Set down the complete data exactly as it appears below.

◇ ◇ ◇ ◇ ◇

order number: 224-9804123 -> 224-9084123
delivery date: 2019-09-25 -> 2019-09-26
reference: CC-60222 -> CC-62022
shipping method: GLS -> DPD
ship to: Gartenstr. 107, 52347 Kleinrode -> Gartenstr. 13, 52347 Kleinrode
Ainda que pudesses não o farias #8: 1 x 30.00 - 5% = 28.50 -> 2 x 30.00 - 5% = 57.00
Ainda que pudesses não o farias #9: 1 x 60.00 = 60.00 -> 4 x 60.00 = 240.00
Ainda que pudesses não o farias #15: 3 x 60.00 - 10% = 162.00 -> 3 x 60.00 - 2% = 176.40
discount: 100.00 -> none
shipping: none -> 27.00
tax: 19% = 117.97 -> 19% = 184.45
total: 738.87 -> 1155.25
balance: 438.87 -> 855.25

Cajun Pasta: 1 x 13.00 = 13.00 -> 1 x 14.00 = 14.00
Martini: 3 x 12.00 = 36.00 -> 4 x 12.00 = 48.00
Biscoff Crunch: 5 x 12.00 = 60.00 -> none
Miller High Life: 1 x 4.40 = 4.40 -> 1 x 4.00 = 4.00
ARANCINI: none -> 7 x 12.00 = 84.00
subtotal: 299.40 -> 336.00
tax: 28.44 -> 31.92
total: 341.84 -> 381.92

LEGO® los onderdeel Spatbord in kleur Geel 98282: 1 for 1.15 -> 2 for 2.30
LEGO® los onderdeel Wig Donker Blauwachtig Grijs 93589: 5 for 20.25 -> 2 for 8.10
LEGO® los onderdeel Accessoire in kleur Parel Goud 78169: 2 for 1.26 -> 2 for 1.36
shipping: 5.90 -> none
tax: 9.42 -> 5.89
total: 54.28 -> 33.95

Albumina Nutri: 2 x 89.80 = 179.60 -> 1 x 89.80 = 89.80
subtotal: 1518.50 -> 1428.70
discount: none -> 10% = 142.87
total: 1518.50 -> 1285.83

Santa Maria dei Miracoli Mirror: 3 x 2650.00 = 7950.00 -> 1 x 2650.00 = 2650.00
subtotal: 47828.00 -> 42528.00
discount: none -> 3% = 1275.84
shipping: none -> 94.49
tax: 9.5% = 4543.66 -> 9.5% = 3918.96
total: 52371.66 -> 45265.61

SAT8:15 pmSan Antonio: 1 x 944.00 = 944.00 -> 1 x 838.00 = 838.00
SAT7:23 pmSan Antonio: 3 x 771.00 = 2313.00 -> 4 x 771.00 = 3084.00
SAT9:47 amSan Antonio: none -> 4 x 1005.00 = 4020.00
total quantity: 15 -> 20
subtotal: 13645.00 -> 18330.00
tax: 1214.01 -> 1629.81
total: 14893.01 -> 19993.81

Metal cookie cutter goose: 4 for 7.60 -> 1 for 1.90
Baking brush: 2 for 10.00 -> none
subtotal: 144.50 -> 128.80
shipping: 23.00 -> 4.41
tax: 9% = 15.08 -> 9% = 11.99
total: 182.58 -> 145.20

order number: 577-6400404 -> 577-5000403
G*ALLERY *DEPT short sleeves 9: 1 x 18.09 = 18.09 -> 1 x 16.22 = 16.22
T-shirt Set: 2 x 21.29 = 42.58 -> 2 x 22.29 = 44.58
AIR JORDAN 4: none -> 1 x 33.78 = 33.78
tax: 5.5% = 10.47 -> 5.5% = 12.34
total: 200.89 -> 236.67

◇ ◇ ◇ ◇ ◇

- _ANSWER BELOW_
order number: 224-9804123 -> 224-9084123
delivery date: 2019-09-25 -> 2019-09-26
reference: CC-60222 -> CC-62022
shipping method: GLS -> DPD
ship to: Gartenstr. 107, 52347 Kleinrode -> Gartenstr. 13, 52347 Kleinrode
Ainda que pudesses não o farias #8: 1 x 30.00 - 5% = 28.50 -> 2 x 30.00 - 5% = 57.00
Ainda que pudesses não o farias #9: 1 x 60.00 = 60.00 -> 4 x 60.00 = 240.00
Ainda que pudesses não o farias #15: 3 x 60.00 - 10% = 162.00 -> 3 x 60.00 - 2% = 176.40
discount: 100.00 -> none
shipping: none -> 27.00
tax: 19% = 117.97 -> 19% = 184.45
total: 738.87 -> 1155.25
balance: 438.87 -> 855.25

Cajun Pasta: 1 x 13.00 = 13.00 -> 1 x 14.00 = 14.00
Martini: 3 x 12.00 = 36.00 -> 4 x 12.00 = 48.00
Biscoff Crunch: 5 x 12.00 = 60.00 -> none
Miller High Life: 1 x 4.40 = 4.40 -> 1 x 4.00 = 4.00
ARANCINI: none -> 7 x 12.00 = 84.00
subtotal: 299.40 -> 336.00
tax: 28.44 -> 31.92
total: 341.84 -> 381.92

LEGO® los onderdeel Spatbord in kleur Geel 98282: 1 for 1.15 -> 2 for 2.30
LEGO® los onderdeel Wig Donker Blauwachtig Grijs 93589: 5 for 20.25 -> 2 for 8.10
LEGO® los onderdeel Accessoire in kleur Parel Goud 78169: 2 for 1.26 -> 2 for 1.36
shipping: 5.90 -> none
tax: 9.42 -> 5.89
total: 54.28 -> 33.95

Albumina Nutri: 2 x 89.80 = 179.60 -> 1 x 89.80 = 89.80
subtotal: 1518.50 -> 1428.70
discount: none -> 10% = 142.87
total: 1518.50 -> 1285.83

Santa Maria dei Miracoli Mirror: 3 x 2650.00 = 7950.00 -> 1 x 2650.00 = 2650.00
subtotal: 47828.00 -> 42528.00
discount: none -> 3% = 1275.84
shipping: none -> 94.49
tax: 9.5% = 4543.66 -> 9.5% = 3918.96
total: 52371.66 -> 45265.61

SAT8:15 pmSan Antonio: 1 x 944.00 = 944.00 -> 1 x 838.00 = 838.00
SAT7:23 pmSan Antonio: 3 x 771.00 = 2313.00 -> 4 x 771.00 = 3084.00
SAT9:47 amSan Antonio: none -> 4 x 1005.00 = 4020.00
total quantity: 15 -> 20
subtotal: 13645.00 -> 18330.00
tax: 1214.01 -> 1629.81
total: 14893.01 -> 19993.81

Metal cookie cutter goose: 4 for 7.60 -> 1 for 1.90
Baking brush: 2 for 10.00 -> none
subtotal: 144.50 -> 128.80
shipping: 23.00 -> 4.41
tax: 9% = 15.08 -> 9% = 11.99
total: 182.58 -> 145.20

order number: 577-6400404 -> 577-5000403
G*ALLERY *DEPT short sleeves 9: 1 x 18.09 = 18.09 -> 1 x 16.22 = 16.22
T-shirt Set: 2 x 21.29 = 42.58 -> 2 x 22.29 = 44.58
AIR JORDAN 4: none -> 1 x 33.78 = 33.78
tax: 5.5% = 10.47 -> 5.5% = 12.34
total: 200.89 -> 236.67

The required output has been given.